What other API or approach should it be using?

This one seemed to work well as it allows gradle to continue to cache all the test class compile operations but still consider the runs stale if a properties file changes.

vlsi · 2021-05-18T12:08:20Z

For instance: https://docs.gradle.org/current/userguide/more_about_tasks.html#sec:runtime_api_for_adhoc

This one seemed to work well as it allows gradle to continue to cache all the test class compile operations but still consider the runs stale if a properties file changes.

Well, if you put a properties file on the classpath, then I would expect that there's some code that really fetches the resource from the classpath and use it somehow.

However, if you do only for staleness check, then it is using the wrong tool for the job.

For instance, if you add files to the classpath, then the files could be silently included into the -tests.jar (if we build it), and they might leak credentials (if any).

If you use inputs.property(...) or inputs.file(..) then it would be quite obvious what the thing means, the impact would be confined to staleness check, and ./gradlew -i ... would even print the reason of task re-execution.

sehrope · 2021-05-18T17:01:14Z

Updated to move the properties files checks into task inputs. I removed the CI specific DB version info file as I want to see how this all plays out before adding that back in. If it's required we can add it in a similar way.

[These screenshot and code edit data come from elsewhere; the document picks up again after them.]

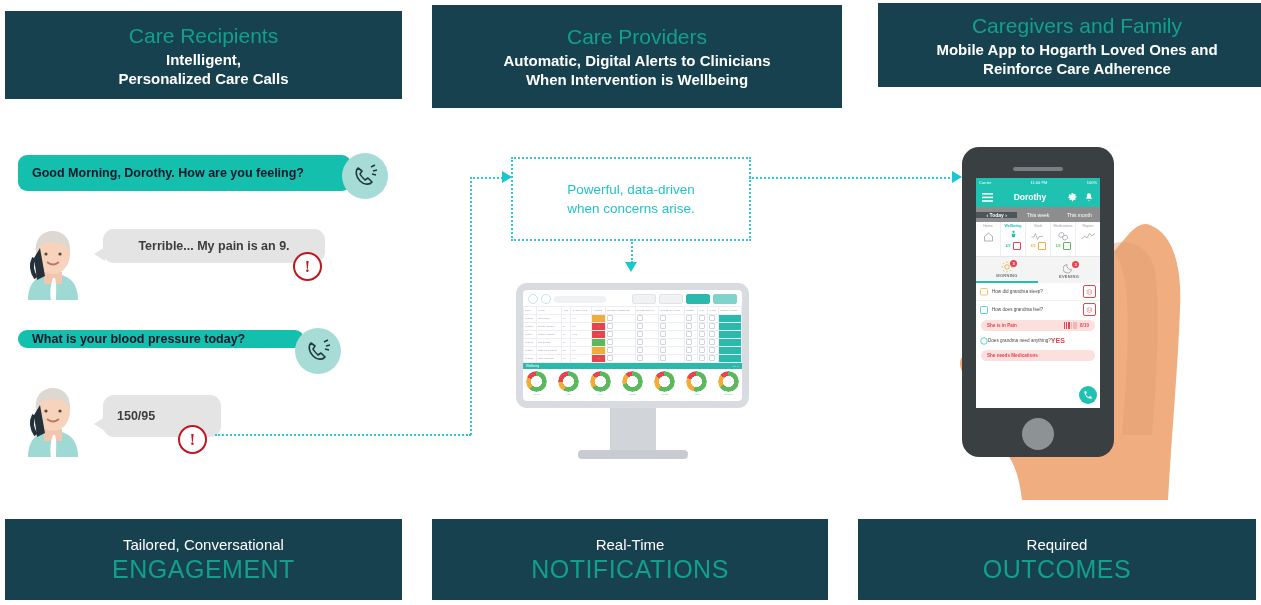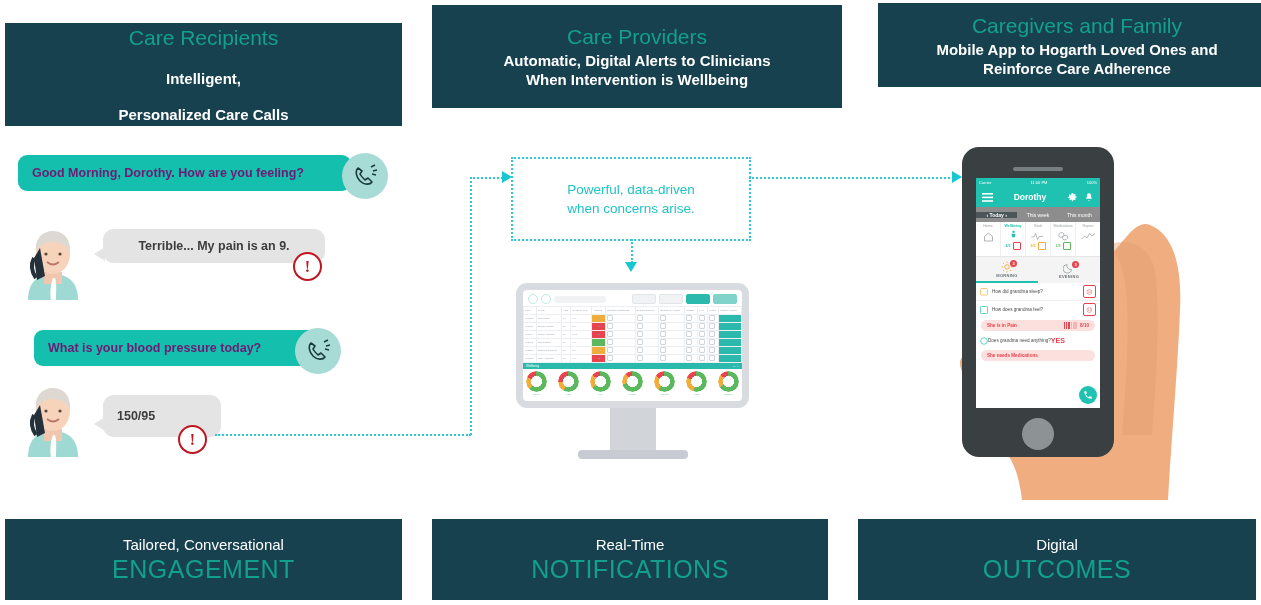"Care Recipients" div.panel { gap: 17px -> none; height: 103px -> 88px; top: 23px -> 11px }
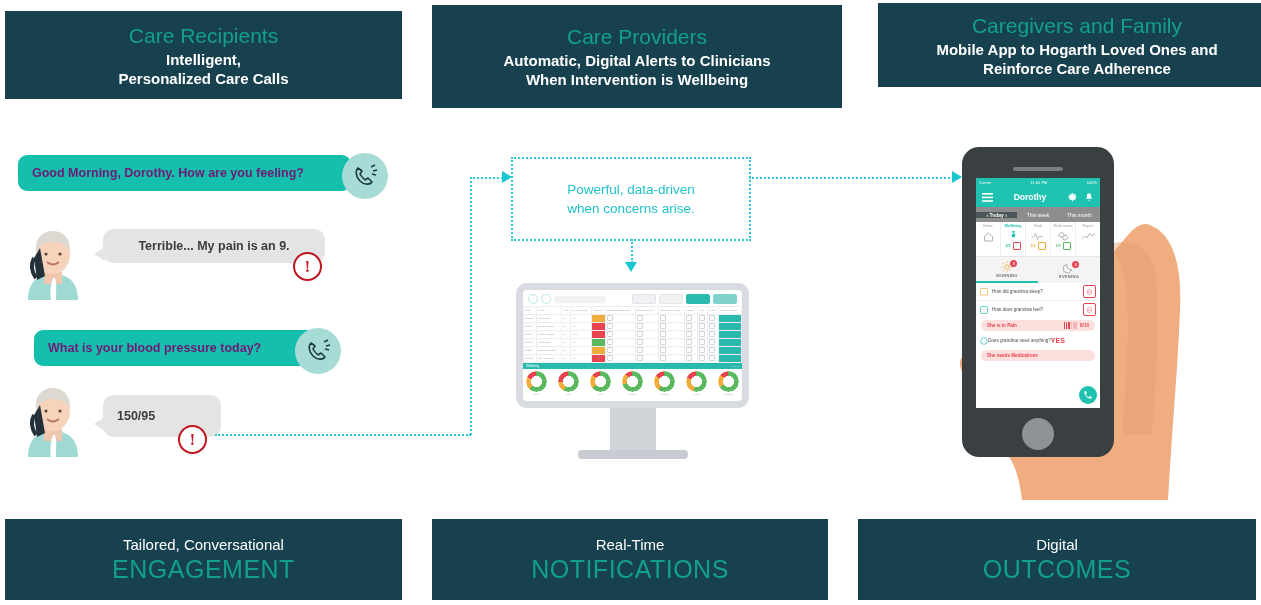"Good Morning, Dorothy. How are" .bubble-teal { color: #701a75 -> #0f172a }
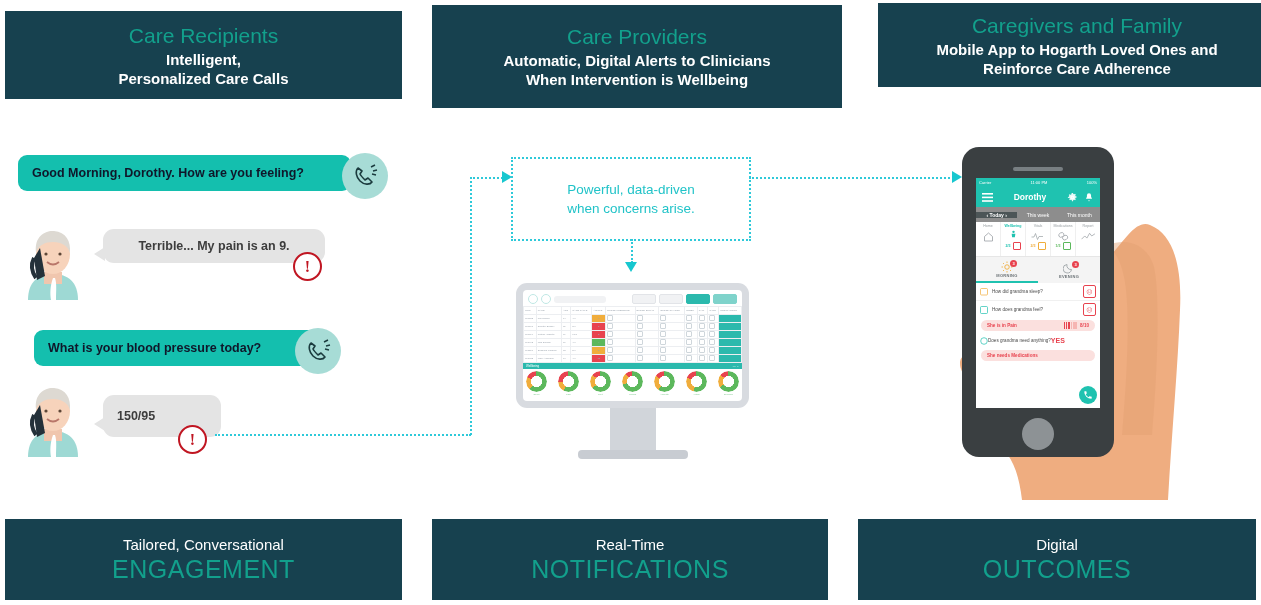"What is your blood pressure" div.bubble-teal { height: 36px -> 18px; left: 34px -> 18px }
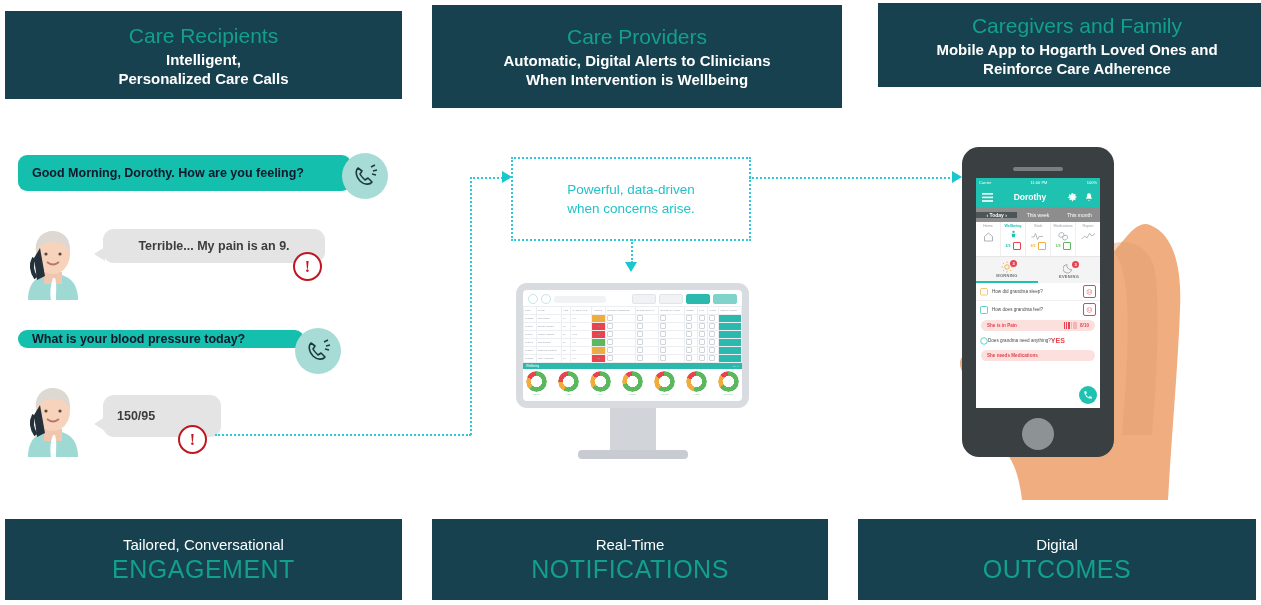"Digital" div.small { text: Digital -> Required }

While testing this I cleaned up the naming for the omni jobs so each one better reflects the slice of the environment it's supposed to be testing. I don't think it'll show up in the repo's action until this is actually merged so see here for an example: https://github.com/sehrope/pgjdbc/runs/2612337762?check_suite_focus=true

That clean up also lead to figuring out a way to get the replication tests to pass that partly involves running first by themselves. With no other tests writing WAL to the test DB yet they consistently succeed. It feels clumsy compared to running the entire suite, but it's better than it consistently failing due to that that buffer issue hanging the tests.

vlsi · 2021-05-18T17:28:10Z

What is the purpose of splitting the test jobs into three?

It somewhat defeats Gradle build scan which aggregates test outcomes from a single execution, and if you split the tests, then you need to aggregate test results.

sehrope · 2021-05-18T17:38:39Z

To force the replication tests to go first and the slow tests to go last. Without overriding the dispatch inputs, the majority of the matrix jobs only run the main set of tests. Right now there's no scan enabled for these builds.

Is there a way to run everything but enforce a specific order for the tests?

vlsi · 2021-05-18T17:41:42Z

Is there a way to run everything but enforce a specific order for the tests?

Glad you asked :)

JUnit5 has @TestMethodOrder and @TestClassOrder annotations: https://junit.org/junit5/docs/5.5.0/api/org/junit/jupiter/api/TestMethodOrder.html

vlsi · 2021-05-18T17:42:59Z

An alternative option is to create several Gradle tasks, however, I am not sure they would play well with the build scan.

sehrope · 2021-05-18T17:55:41Z

Oh that looks like it'd be perfect. I'll try it out.

vlsi · 2021-05-18T18:07:35Z

Is synchronous_commit really an issue for replication tests?

I guess it was there to make the tests faster. Does it make a difference? Can we move WAL logs to tmpfs/ramfs or something like that?

sehrope · 2021-05-18T18:10:29Z

Yes it was causing issues as the tests expect all the WAL to be flushed prior to starting. I was trying out some ideas of forcing the replication connections to enable it and force a sync, but that still had issues. There's enough other randomness causing those replication tests to fail that I decided to simplify it and deal it it later. Plus we already have fsync disabled too.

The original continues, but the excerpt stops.